• **TASK DETAILS**:
Once the pictures are set aside, print the records that follow exactly as written.

• **EXERCISE INPUT**:
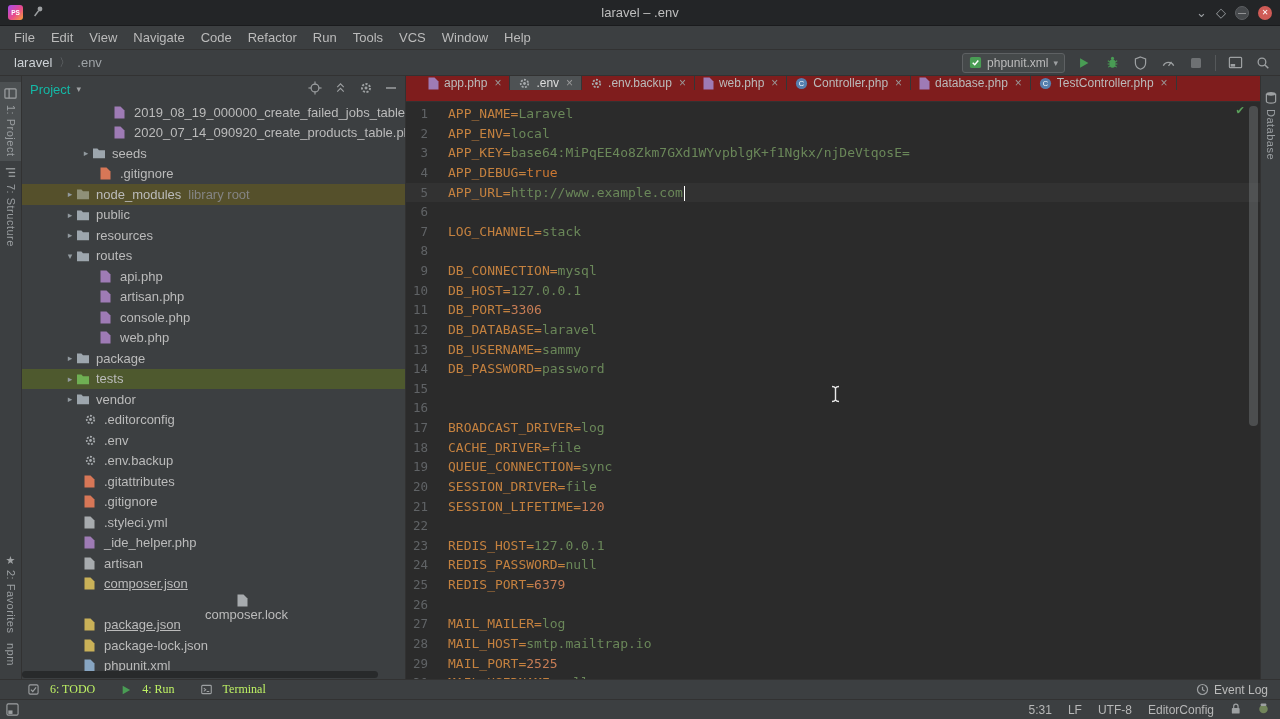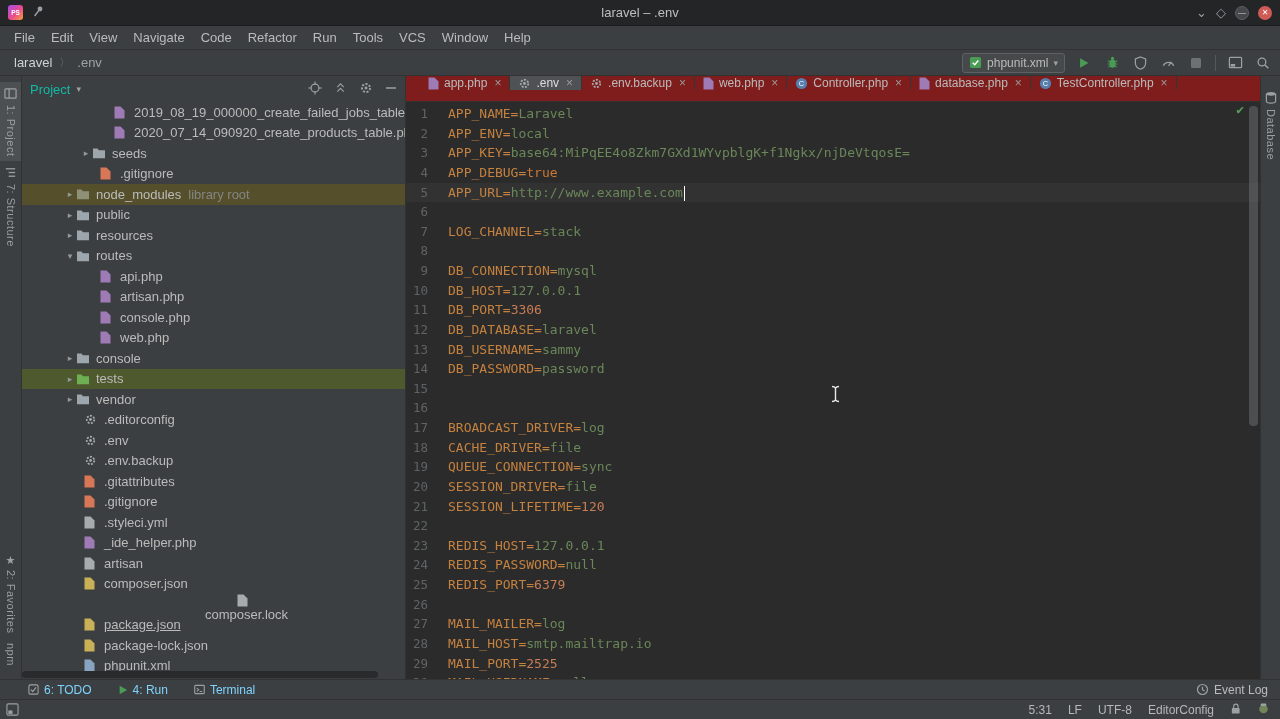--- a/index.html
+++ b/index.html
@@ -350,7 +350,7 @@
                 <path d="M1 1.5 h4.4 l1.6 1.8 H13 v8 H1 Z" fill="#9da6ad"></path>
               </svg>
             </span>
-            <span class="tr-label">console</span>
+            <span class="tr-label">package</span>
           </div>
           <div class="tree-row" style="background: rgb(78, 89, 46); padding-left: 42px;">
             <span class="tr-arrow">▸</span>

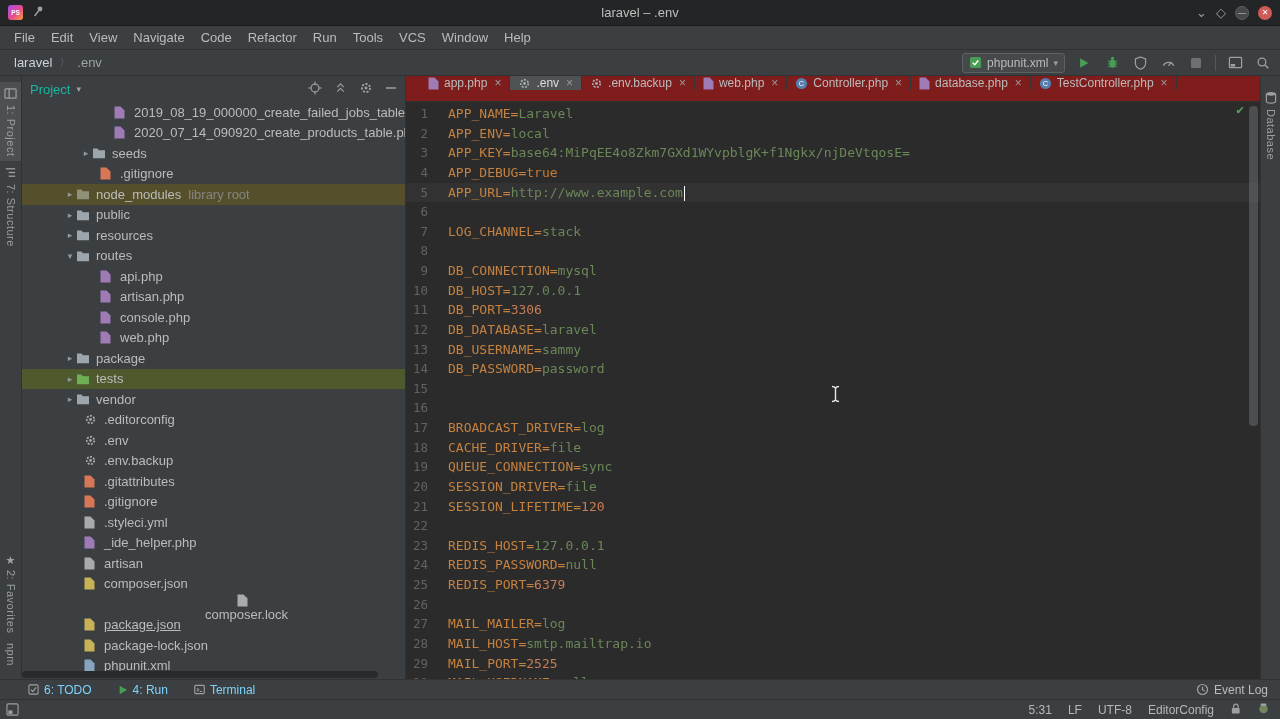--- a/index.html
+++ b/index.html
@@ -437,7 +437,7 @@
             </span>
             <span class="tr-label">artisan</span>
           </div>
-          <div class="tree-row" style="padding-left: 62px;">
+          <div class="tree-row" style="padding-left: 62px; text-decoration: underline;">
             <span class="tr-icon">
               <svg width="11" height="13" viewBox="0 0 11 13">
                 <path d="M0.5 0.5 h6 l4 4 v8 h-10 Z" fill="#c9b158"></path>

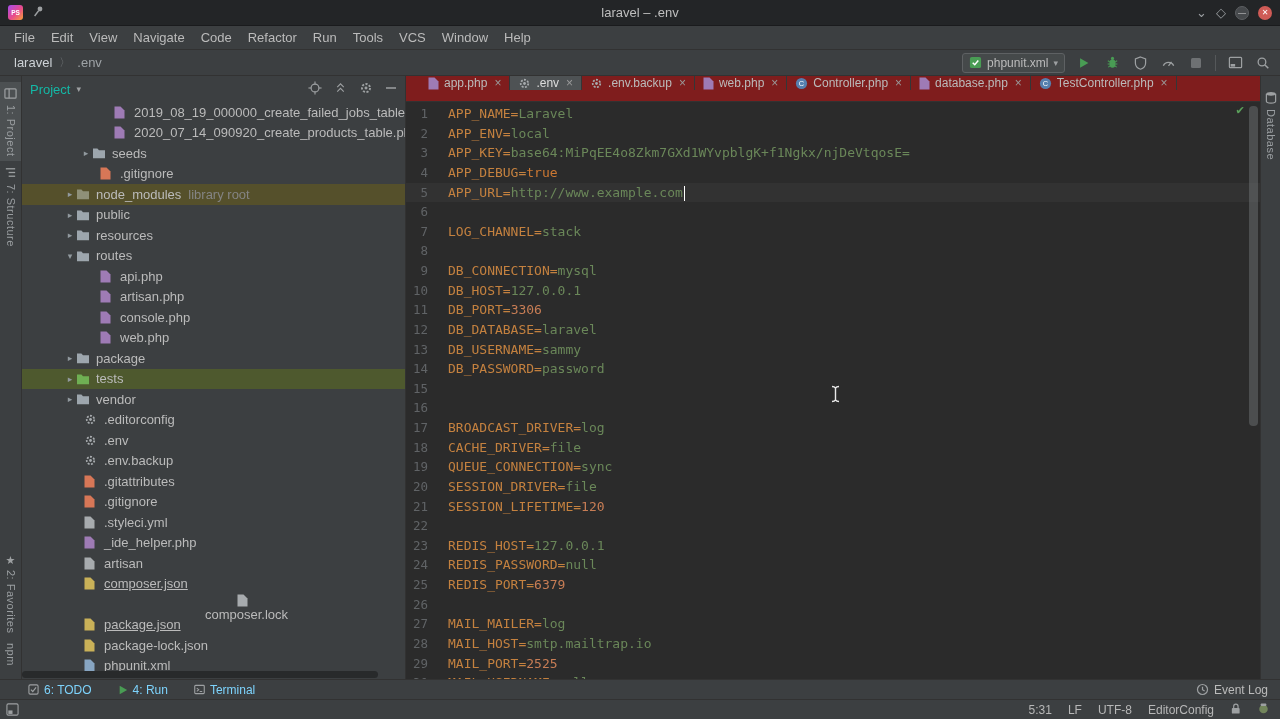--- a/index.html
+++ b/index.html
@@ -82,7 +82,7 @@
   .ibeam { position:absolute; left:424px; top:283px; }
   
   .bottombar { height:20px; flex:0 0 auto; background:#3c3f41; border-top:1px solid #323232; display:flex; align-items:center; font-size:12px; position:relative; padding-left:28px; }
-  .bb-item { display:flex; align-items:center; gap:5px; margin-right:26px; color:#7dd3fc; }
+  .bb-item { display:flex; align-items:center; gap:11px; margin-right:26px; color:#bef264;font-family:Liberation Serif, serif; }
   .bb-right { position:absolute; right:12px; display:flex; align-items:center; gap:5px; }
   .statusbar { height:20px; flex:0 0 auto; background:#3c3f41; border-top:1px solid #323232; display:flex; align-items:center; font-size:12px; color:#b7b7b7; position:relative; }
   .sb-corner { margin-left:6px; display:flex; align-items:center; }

• **PROBLEM SOLUTION**:
--- a/index.html
+++ b/index.html
@@ -350,7 +350,7 @@
                 <path d="M1 1.5 h4.4 l1.6 1.8 H13 v8 H1 Z" fill="#9da6ad"></path>
               </svg>
             </span>
-            <span class="tr-label">console</span>
+            <span class="tr-label">package</span>
           </div>
           <div class="tree-row" style="background: rgb(78, 89, 46); padding-left: 42px;">
             <span class="tr-arrow">▸</span>

--- a/index.html
+++ b/index.html
@@ -437,7 +437,7 @@
             </span>
             <span class="tr-label">artisan</span>
           </div>
-          <div class="tree-row" style="padding-left: 62px;">
+          <div class="tree-row" style="padding-left: 62px; text-decoration: underline;">
             <span class="tr-icon">
               <svg width="11" height="13" viewBox="0 0 11 13">
                 <path d="M0.5 0.5 h6 l4 4 v8 h-10 Z" fill="#c9b158"></path>

--- a/index.html
+++ b/index.html
@@ -82,7 +82,7 @@
   .ibeam { position:absolute; left:424px; top:283px; }
   
   .bottombar { height:20px; flex:0 0 auto; background:#3c3f41; border-top:1px solid #323232; display:flex; align-items:center; font-size:12px; position:relative; padding-left:28px; }
-  .bb-item { display:flex; align-items:center; gap:5px; margin-right:26px; color:#7dd3fc; }
+  .bb-item { display:flex; align-items:center; gap:11px; margin-right:26px; color:#bef264;font-family:Liberation Serif, serif; }
   .bb-right { position:absolute; right:12px; display:flex; align-items:center; gap:5px; }
   .statusbar { height:20px; flex:0 0 auto; background:#3c3f41; border-top:1px solid #323232; display:flex; align-items:center; font-size:12px; color:#b7b7b7; position:relative; }
   .sb-corner { margin-left:6px; display:flex; align-items:center; }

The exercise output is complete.